How you prepare for a game is at least as important as the rules of the game in shaping how a game will play. I feel that we as a community need to talk more about how to prepare to play well. FATE, in my opinion, rather than advertising itself as a game that you don't have to prepare for, needs to call itself out as a game that tries to teach you how to prepare to play it well and efficiently, and then try to be that game.

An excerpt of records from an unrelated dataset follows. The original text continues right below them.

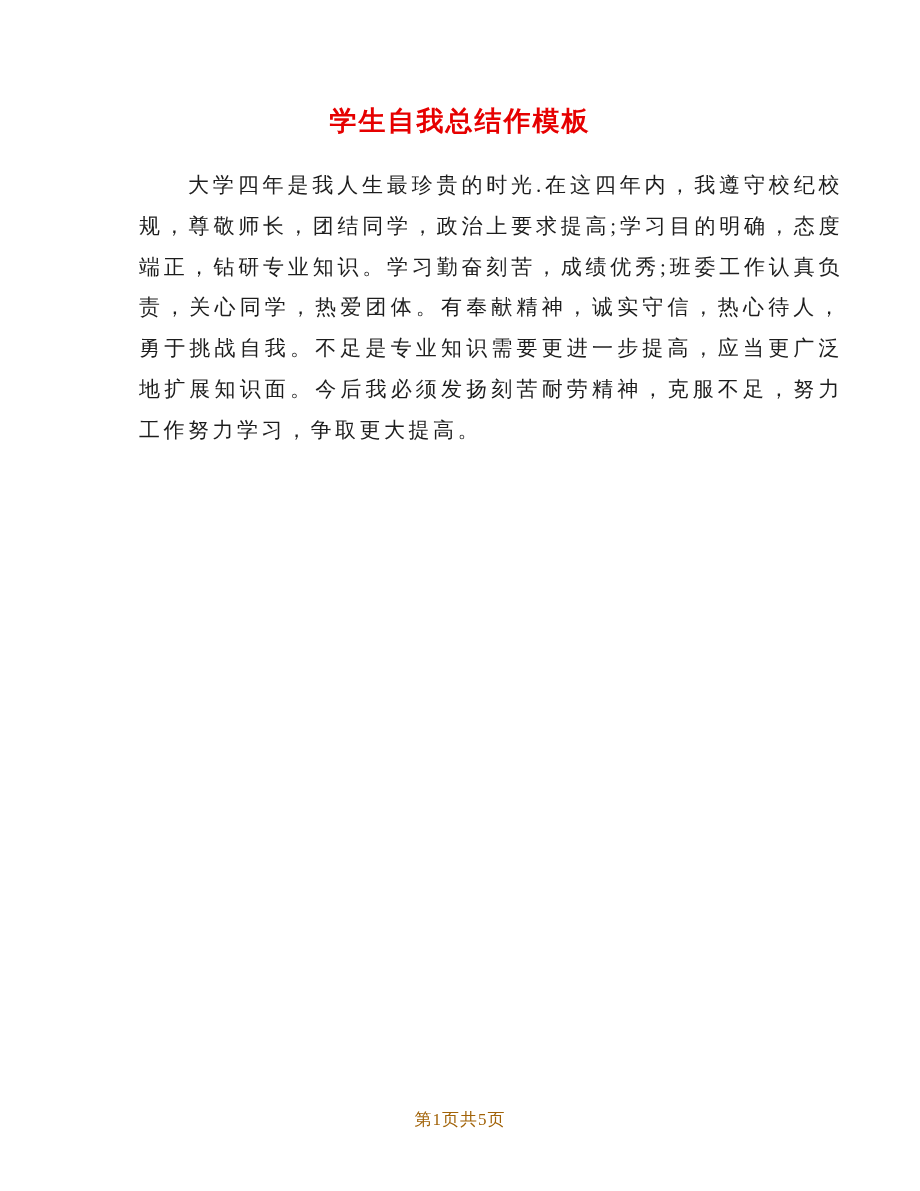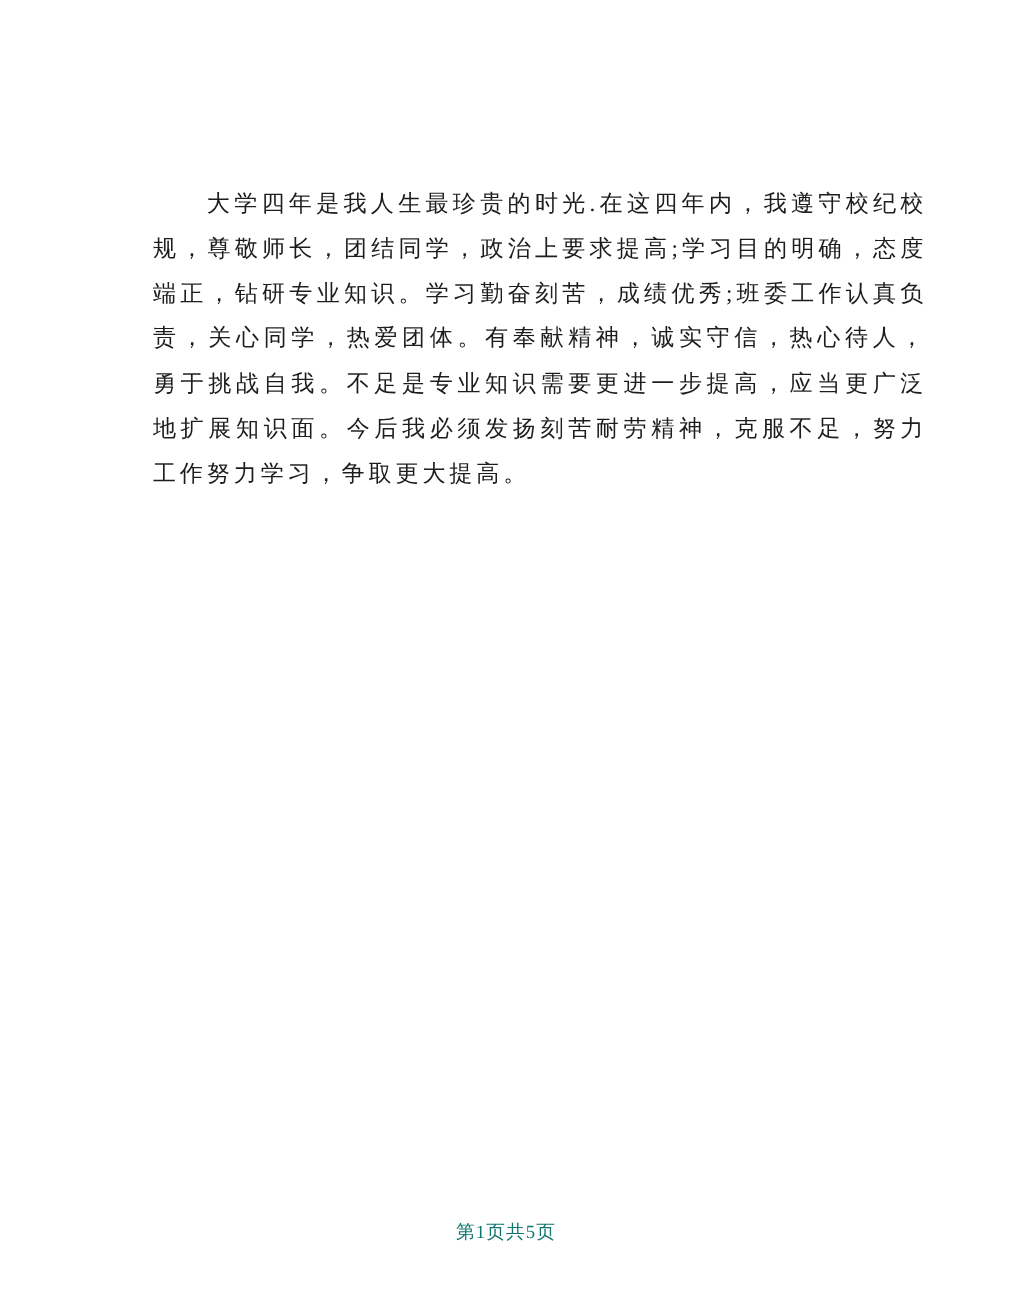"学生自我总结作模板" h1.doc-title { html: none -> <h1>学生自我总结作模板</h1> }
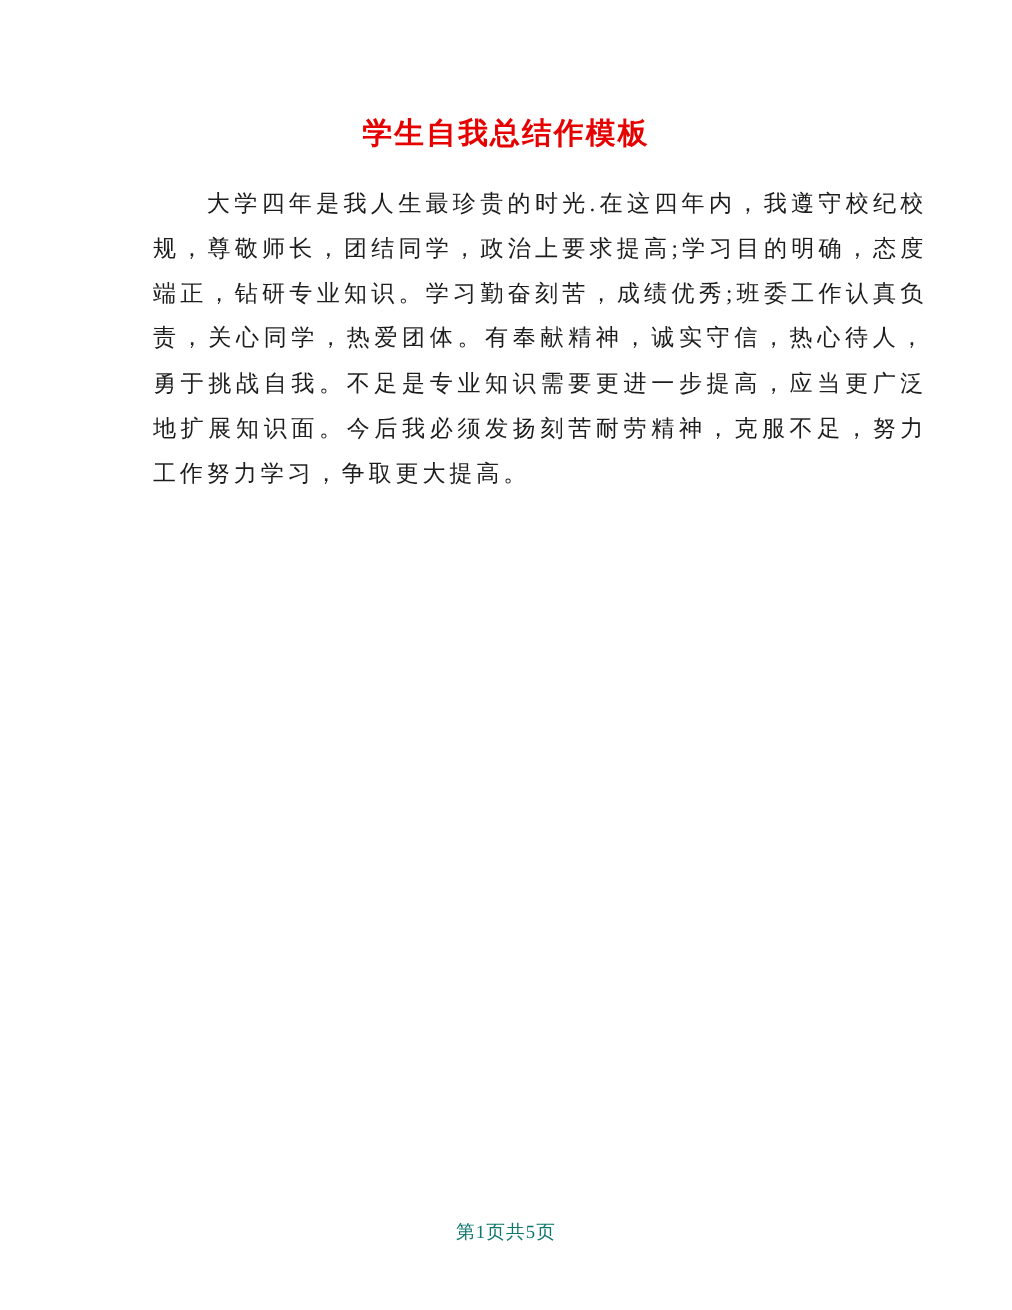"第1页共5页" .footer { color: #0f766e -> #a16207 }
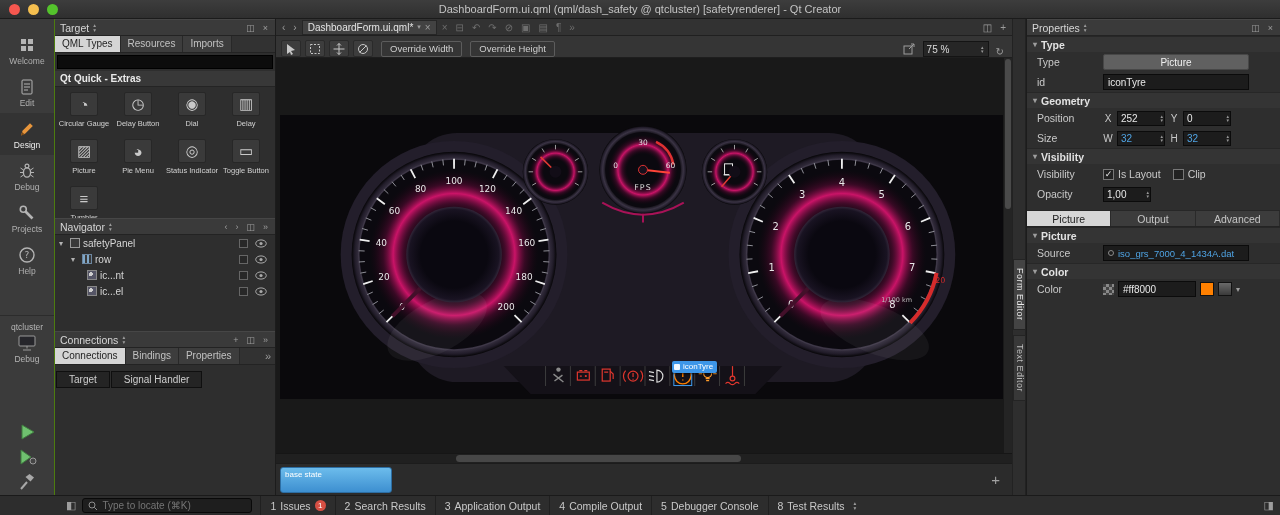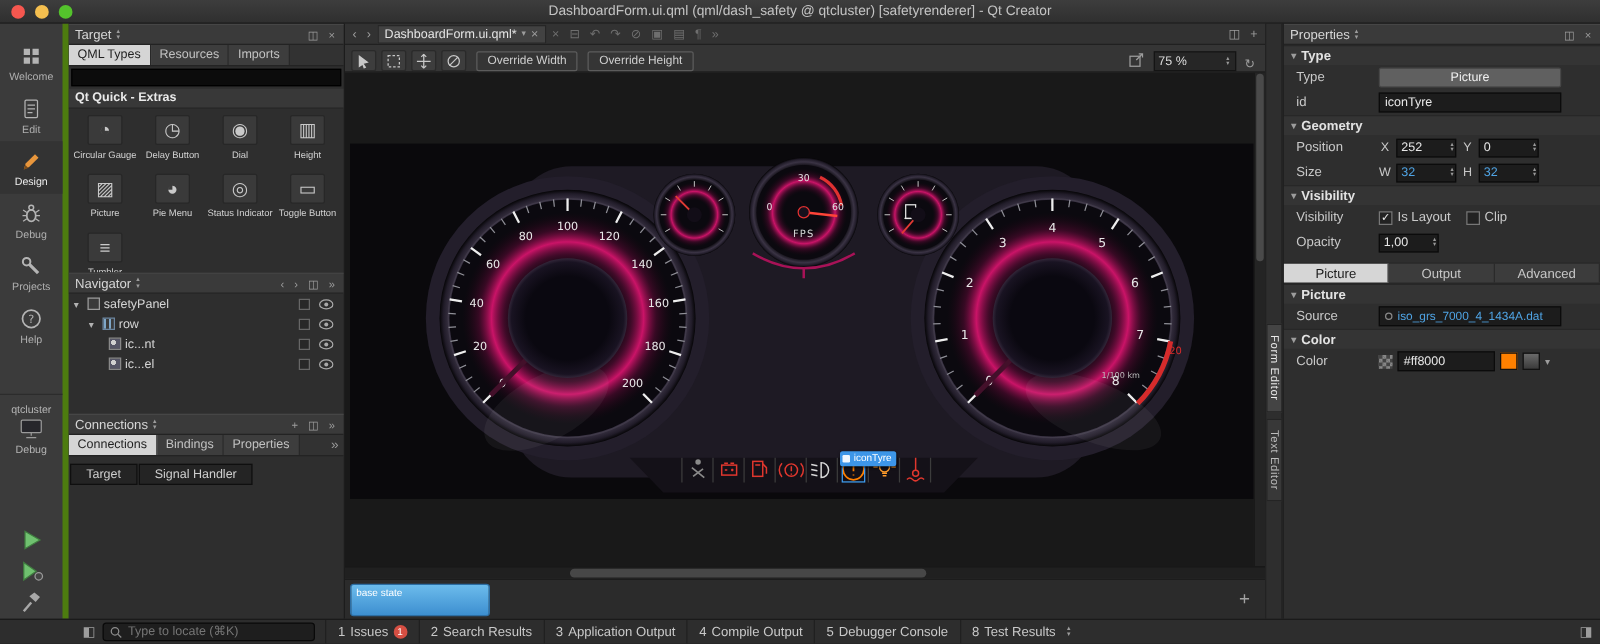"Welcome" .modebar { border-right: 5px solid #4d7c0f -> 1px solid #4d7c0f }
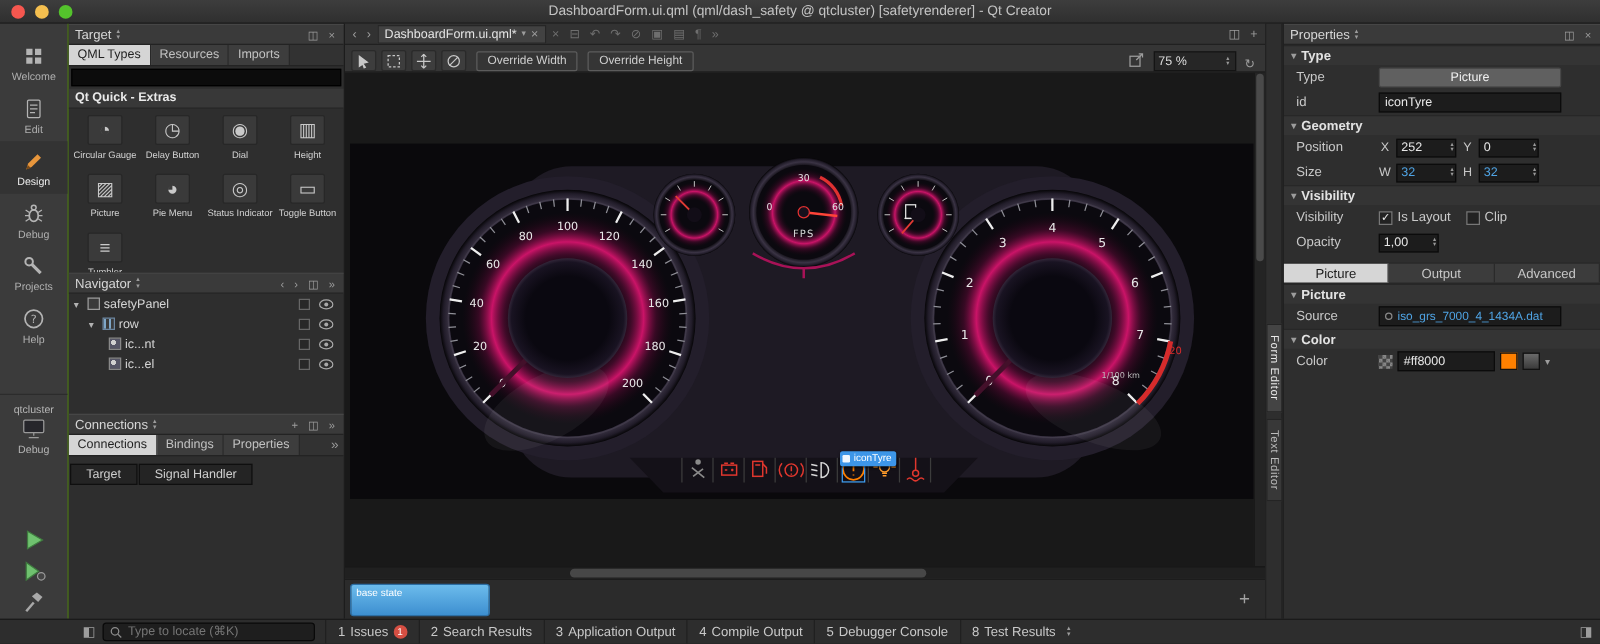"Height" span.lib-label { text: Height -> Delay }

I get this weird idea that some people in the thread are still locked in 1977 era thinking. In your mind, preparation still means that "drawing a minimum of six maps and stocking them with an assortment of monsters traps and treasure". That sort of preparation creates a particular sort of game, and every game that prepares in the same way will play very similarly regardless of the rules we use to play it. But we've come a long way since 1977 in the diversity of games we are capable of playing, and the ways we must prepare for those games are equally diverse.
 

Really? So, if a person spends time thinking, researching, and planning for an examination, then by your definition that was not preparation?
I would say that your previous exposition on your views regarding what constitutes preparation applies far more broadly than this.
 

I would say that your previous exposition on your views regarding what constitutes preparation applies far more broadly than this.

Maybe, but the part you quoted does not.

And I would say that if you I find me defending my actual words (as I just did) rather than something else you think that I said, then perhaps the problem is your understanding of what I was saying isn't as strong as what you think it is.